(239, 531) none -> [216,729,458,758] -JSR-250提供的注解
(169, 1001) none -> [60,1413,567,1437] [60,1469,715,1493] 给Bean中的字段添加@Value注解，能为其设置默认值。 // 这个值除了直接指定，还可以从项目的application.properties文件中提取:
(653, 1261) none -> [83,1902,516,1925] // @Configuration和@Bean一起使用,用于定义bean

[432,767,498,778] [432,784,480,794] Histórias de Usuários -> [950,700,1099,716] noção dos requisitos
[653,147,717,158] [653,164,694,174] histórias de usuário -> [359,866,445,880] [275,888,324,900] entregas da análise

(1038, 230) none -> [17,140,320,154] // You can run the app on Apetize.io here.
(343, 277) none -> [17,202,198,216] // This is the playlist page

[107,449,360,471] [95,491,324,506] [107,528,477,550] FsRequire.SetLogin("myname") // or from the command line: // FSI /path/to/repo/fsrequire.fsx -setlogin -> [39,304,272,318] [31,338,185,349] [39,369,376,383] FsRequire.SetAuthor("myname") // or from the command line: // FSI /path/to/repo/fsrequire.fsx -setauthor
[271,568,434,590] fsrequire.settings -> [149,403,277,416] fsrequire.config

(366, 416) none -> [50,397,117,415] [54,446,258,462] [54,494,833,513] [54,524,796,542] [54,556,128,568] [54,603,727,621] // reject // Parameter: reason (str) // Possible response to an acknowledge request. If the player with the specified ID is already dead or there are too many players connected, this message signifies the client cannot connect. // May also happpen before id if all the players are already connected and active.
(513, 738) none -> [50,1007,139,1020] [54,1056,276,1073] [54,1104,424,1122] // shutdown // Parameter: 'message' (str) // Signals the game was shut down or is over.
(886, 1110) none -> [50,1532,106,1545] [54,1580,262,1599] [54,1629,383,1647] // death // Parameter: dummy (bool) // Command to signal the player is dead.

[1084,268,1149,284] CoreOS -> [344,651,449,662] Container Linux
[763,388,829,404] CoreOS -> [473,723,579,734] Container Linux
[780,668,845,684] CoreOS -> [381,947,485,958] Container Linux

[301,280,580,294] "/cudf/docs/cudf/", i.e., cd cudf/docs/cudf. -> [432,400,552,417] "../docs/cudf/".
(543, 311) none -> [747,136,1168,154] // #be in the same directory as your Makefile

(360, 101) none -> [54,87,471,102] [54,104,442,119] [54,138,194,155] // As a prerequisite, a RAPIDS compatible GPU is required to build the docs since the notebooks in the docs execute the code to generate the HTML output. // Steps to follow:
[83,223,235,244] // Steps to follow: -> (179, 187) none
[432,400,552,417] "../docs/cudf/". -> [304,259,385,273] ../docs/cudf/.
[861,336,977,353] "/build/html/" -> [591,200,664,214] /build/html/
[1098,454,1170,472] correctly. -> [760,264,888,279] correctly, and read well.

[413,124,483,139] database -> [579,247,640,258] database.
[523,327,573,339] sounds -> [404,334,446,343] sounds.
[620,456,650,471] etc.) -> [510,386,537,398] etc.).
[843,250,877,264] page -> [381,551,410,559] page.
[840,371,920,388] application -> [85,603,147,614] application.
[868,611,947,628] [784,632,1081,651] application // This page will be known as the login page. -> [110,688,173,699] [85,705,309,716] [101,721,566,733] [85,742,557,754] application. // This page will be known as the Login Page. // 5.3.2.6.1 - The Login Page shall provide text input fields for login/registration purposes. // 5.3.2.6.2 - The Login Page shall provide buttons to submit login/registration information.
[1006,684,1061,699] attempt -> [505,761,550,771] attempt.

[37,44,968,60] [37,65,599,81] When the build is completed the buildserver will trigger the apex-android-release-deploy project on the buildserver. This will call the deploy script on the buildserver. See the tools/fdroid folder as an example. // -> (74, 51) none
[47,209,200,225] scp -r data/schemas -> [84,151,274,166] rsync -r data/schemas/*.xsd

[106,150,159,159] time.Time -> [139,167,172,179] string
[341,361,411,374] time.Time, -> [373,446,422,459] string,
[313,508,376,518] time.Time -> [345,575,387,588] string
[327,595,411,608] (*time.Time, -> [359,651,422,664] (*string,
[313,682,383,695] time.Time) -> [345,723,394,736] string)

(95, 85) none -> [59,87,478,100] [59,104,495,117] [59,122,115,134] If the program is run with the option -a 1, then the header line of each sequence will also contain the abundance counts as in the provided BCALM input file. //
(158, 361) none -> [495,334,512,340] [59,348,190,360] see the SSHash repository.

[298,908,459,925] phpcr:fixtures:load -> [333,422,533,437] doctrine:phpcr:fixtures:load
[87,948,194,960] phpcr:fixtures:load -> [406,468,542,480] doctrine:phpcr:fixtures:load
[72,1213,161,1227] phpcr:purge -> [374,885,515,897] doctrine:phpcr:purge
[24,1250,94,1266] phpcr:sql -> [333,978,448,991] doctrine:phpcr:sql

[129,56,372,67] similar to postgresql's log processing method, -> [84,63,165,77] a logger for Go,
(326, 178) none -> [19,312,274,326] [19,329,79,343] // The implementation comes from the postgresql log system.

--------------------------------

Precisely as given, transcribe all of the entries above.

(239, 531) none -> [216,729,458,758] -JSR-250提供的注解
(169, 1001) none -> [60,1413,567,1437] [60,1469,715,1493] 给Bean中的字段添加@Value注解，能为其设置默认值。 // 这个值除了直接指定，还可以从项目的application.properties文件中提取:
(653, 1261) none -> [83,1902,516,1925] // @Configuration和@Bean一起使用,用于定义bean

[432,767,498,778] [432,784,480,794] Histórias de Usuários -> [950,700,1099,716] noção dos requisitos
[653,147,717,158] [653,164,694,174] histórias de usuário -> [359,866,445,880] [275,888,324,900] entregas da análise

(1038, 230) none -> [17,140,320,154] // You can run the app on Apetize.io here.
(343, 277) none -> [17,202,198,216] // This is the playlist page

[107,449,360,471] [95,491,324,506] [107,528,477,550] FsRequire.SetLogin("myname") // or from the command line: // FSI /path/to/repo/fsrequire.fsx -setlogin -> [39,304,272,318] [31,338,185,349] [39,369,376,383] FsRequire.SetAuthor("myname") // or from the command line: // FSI /path/to/repo/fsrequire.fsx -setauthor
[271,568,434,590] fsrequire.settings -> [149,403,277,416] fsrequire.config

(366, 416) none -> [50,397,117,415] [54,446,258,462] [54,494,833,513] [54,524,796,542] [54,556,128,568] [54,603,727,621] // reject // Parameter: reason (str) // Possible response to an acknowledge request. If the player with the specified ID is already dead or there are too many players connected, this message signifies the client cannot connect. // May also happpen before id if all the players are already connected and active.
(513, 738) none -> [50,1007,139,1020] [54,1056,276,1073] [54,1104,424,1122] // shutdown // Parameter: 'message' (str) // Signals the game was shut down or is over.
(886, 1110) none -> [50,1532,106,1545] [54,1580,262,1599] [54,1629,383,1647] // death // Parameter: dummy (bool) // Command to signal the player is dead.

[1084,268,1149,284] CoreOS -> [344,651,449,662] Container Linux
[763,388,829,404] CoreOS -> [473,723,579,734] Container Linux
[780,668,845,684] CoreOS -> [381,947,485,958] Container Linux

[301,280,580,294] "/cudf/docs/cudf/", i.e., cd cudf/docs/cudf. -> [432,400,552,417] "../docs/cudf/".
(543, 311) none -> [747,136,1168,154] // #be in the same directory as your Makefile

(360, 101) none -> [54,87,471,102] [54,104,442,119] [54,138,194,155] // As a prerequisite, a RAPIDS compatible GPU is required to build the docs since the notebooks in the docs execute the code to generate the HTML output. // Steps to follow:
[83,223,235,244] // Steps to follow: -> (179, 187) none
[432,400,552,417] "../docs/cudf/". -> [304,259,385,273] ../docs/cudf/.
[861,336,977,353] "/build/html/" -> [591,200,664,214] /build/html/
[1098,454,1170,472] correctly. -> [760,264,888,279] correctly, and read well.

[413,124,483,139] database -> [579,247,640,258] database.
[523,327,573,339] sounds -> [404,334,446,343] sounds.
[620,456,650,471] etc.) -> [510,386,537,398] etc.).
[843,250,877,264] page -> [381,551,410,559] page.
[840,371,920,388] application -> [85,603,147,614] application.
[868,611,947,628] [784,632,1081,651] application // This page will be known as the login page. -> [110,688,173,699] [85,705,309,716] [101,721,566,733] [85,742,557,754] application. // This page will be known as the Login Page. // 5.3.2.6.1 - The Login Page shall provide text input fields for login/registration purposes. // 5.3.2.6.2 - The Login Page shall provide buttons to submit login/registration information.
[1006,684,1061,699] attempt -> [505,761,550,771] attempt.

[37,44,968,60] [37,65,599,81] When the build is completed the buildserver will trigger the apex-android-release-deploy project on the buildserver. This will call the deploy script on the buildserver. See the tools/fdroid folder as an example. // -> (74, 51) none
[47,209,200,225] scp -r data/schemas -> [84,151,274,166] rsync -r data/schemas/*.xsd

[106,150,159,159] time.Time -> [139,167,172,179] string
[341,361,411,374] time.Time, -> [373,446,422,459] string,
[313,508,376,518] time.Time -> [345,575,387,588] string
[327,595,411,608] (*time.Time, -> [359,651,422,664] (*string,
[313,682,383,695] time.Time) -> [345,723,394,736] string)

(95, 85) none -> [59,87,478,100] [59,104,495,117] [59,122,115,134] If the program is run with the option -a 1, then the header line of each sequence will also contain the abundance counts as in the provided BCALM input file. //
(158, 361) none -> [495,334,512,340] [59,348,190,360] see the SSHash repository.

[298,908,459,925] phpcr:fixtures:load -> [333,422,533,437] doctrine:phpcr:fixtures:load
[87,948,194,960] phpcr:fixtures:load -> [406,468,542,480] doctrine:phpcr:fixtures:load
[72,1213,161,1227] phpcr:purge -> [374,885,515,897] doctrine:phpcr:purge
[24,1250,94,1266] phpcr:sql -> [333,978,448,991] doctrine:phpcr:sql

[129,56,372,67] similar to postgresql's log processing method, -> [84,63,165,77] a logger for Go,
(326, 178) none -> [19,312,274,326] [19,329,79,343] // The implementation comes from the postgresql log system.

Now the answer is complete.